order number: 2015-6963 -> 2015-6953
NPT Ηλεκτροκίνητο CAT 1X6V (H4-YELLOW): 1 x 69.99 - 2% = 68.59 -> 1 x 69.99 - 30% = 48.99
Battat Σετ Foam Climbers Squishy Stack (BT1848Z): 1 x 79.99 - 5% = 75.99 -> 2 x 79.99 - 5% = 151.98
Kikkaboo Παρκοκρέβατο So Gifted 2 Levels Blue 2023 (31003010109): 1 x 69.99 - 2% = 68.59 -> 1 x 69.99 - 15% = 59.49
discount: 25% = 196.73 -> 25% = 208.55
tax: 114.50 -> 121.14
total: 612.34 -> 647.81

• _Task to complete_
The range runs from the line with "Battat Σετ Foam" to the last line of the entries above, both included. Restate it word for word.

• _Reply to the exercise_
Battat Σετ Foam Climbers Squishy Stack (BT1848Z): 1 x 79.99 - 5% = 75.99 -> 2 x 79.99 - 5% = 151.98
Kikkaboo Παρκοκρέβατο So Gifted 2 Levels Blue 2023 (31003010109): 1 x 69.99 - 2% = 68.59 -> 1 x 69.99 - 15% = 59.49
discount: 25% = 196.73 -> 25% = 208.55
tax: 114.50 -> 121.14
total: 612.34 -> 647.81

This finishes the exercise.